ALTERNATIVE ESTABLISHMENT PROCEDURES
Depending on the steepness of the slope, three basic procedures can be used to establish pastures from runners.
- Strip establishment
- Remove the overburden by heavy grazing, mowing or burning in early spring.
- Where possible, cultivate the area in strips 2 m wide, following the contour, to achieve a seedbed as described previously.
- Leave a strip of intact veld, also 2 m wide, above and below each cultivated strip, to prevent or reduce soil erosion. The prepared strip can then be fertilised and established as described previously (conventional establishment).

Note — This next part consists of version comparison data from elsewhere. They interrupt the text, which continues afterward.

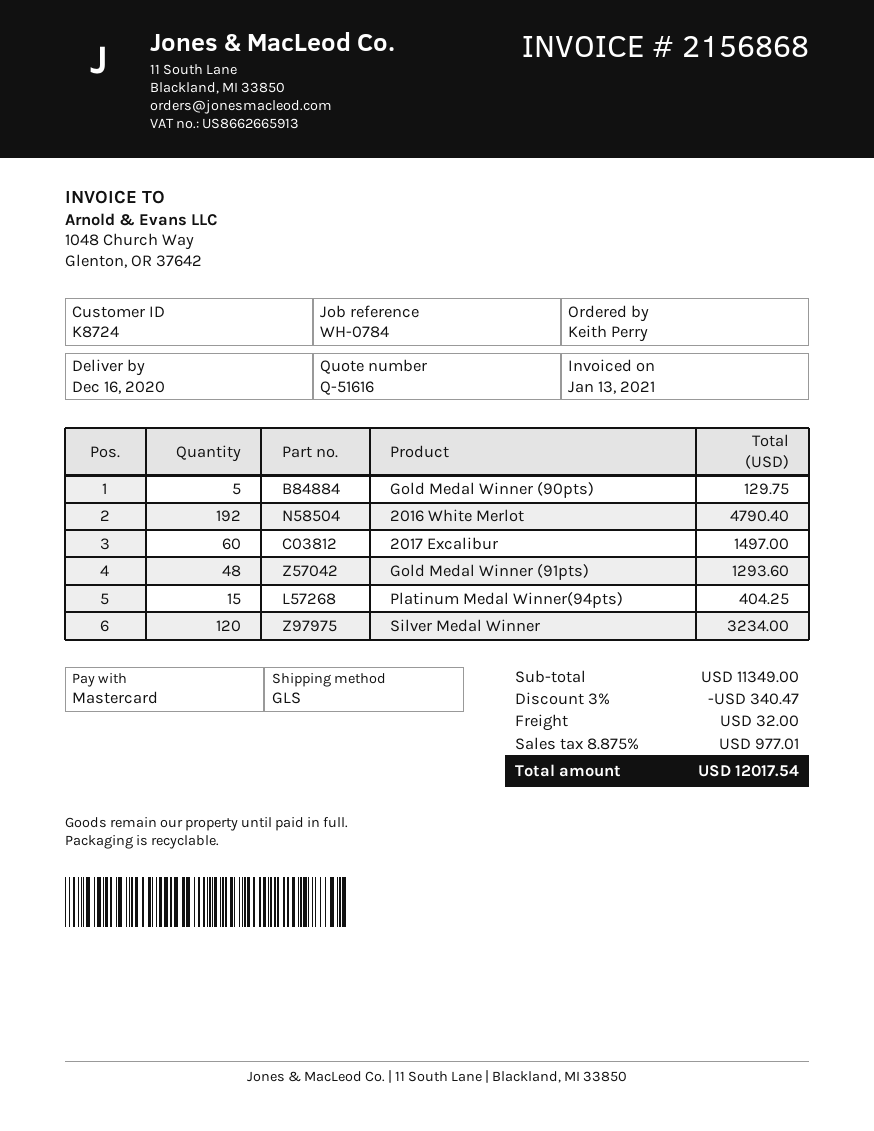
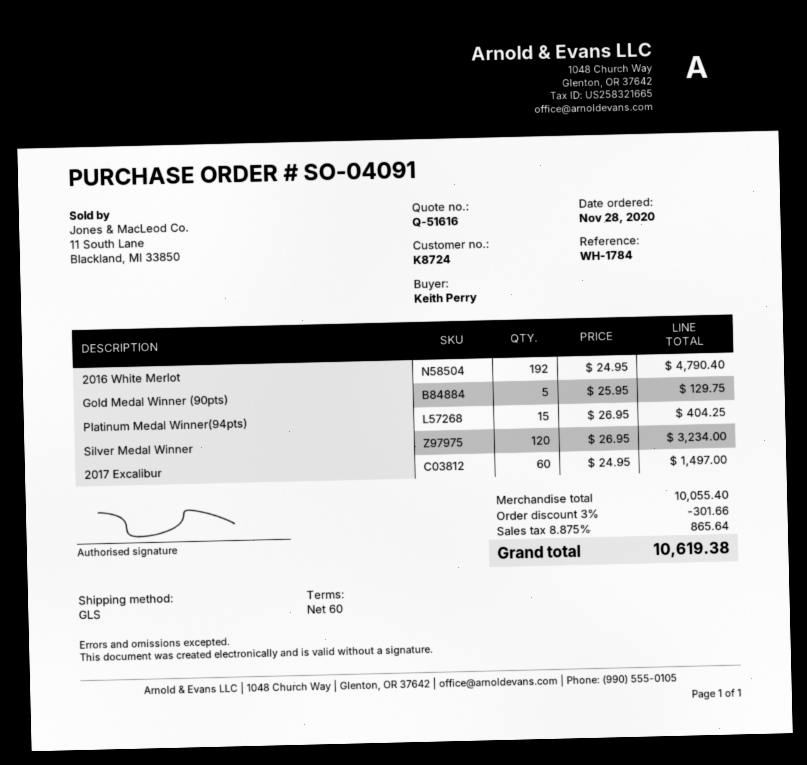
reference: WH-0784 -> WH-1784
Gold Medal Winner (91pts): 48 for 1293.60 -> none
subtotal: 11349.00 -> 10055.40
discount: 3% = 340.47 -> 3% = 301.66
shipping: 32.00 -> none
tax: 8.875% = 977.01 -> 8.875% = 865.64
total: 12017.54 -> 10619.38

- The same planting rate per unit area still applies. By the following season the established pasture strips should be sufficiently well established to remove the remaining veld and replace it with pasture as before.
- Spot planting
- Where machinery cannot be used safely, the overburden must be removed in early spring, usually by burning.
- Once the spring rains have settled into their "normal cycle", a series of indentations, roughly 20 cm square and 3 cm deep, should be made with a hoe, at 1 m intervals in the veld. Two teaspoons of superphosphate fertiliser should then be spread evenly across the bottom of the indentation and, preferably, covered with a thin layer of soil. A 20 cm square divot of roots is then placed in the indentation, covered with soil and compacted by foot.
- Modified spot planting
- Limited success has been achieved by simply placing a healthy divot of roots over 2 teaspoons of superphosphate at 1 m intervals in the veld, without any soil disturbance.
Irrespective of whether the spot planting or modified spot planting method of establishment is used, it is important to graze the area leniently as soon as the divots have established themselves sufficiently so that they will not be pulled out by cattle or have the tips of the runners eaten off by sheep. Grazing reduces competition from the veld grasses, reduces upright growth and encourages lateral spreading. Thereafter, grazing should follow on a regular basis, primarily to control competition from the veld.
The application of fertilisers, particularly nitrogen, should commence once growth becomes evident in the planted grass. Fertilisation also assists the planted species to compete with the veld grasses. Once the planted species has formed a complete cover, even though there may still be isolated tufts of veld, it should be regarded as a pasture and managed as such.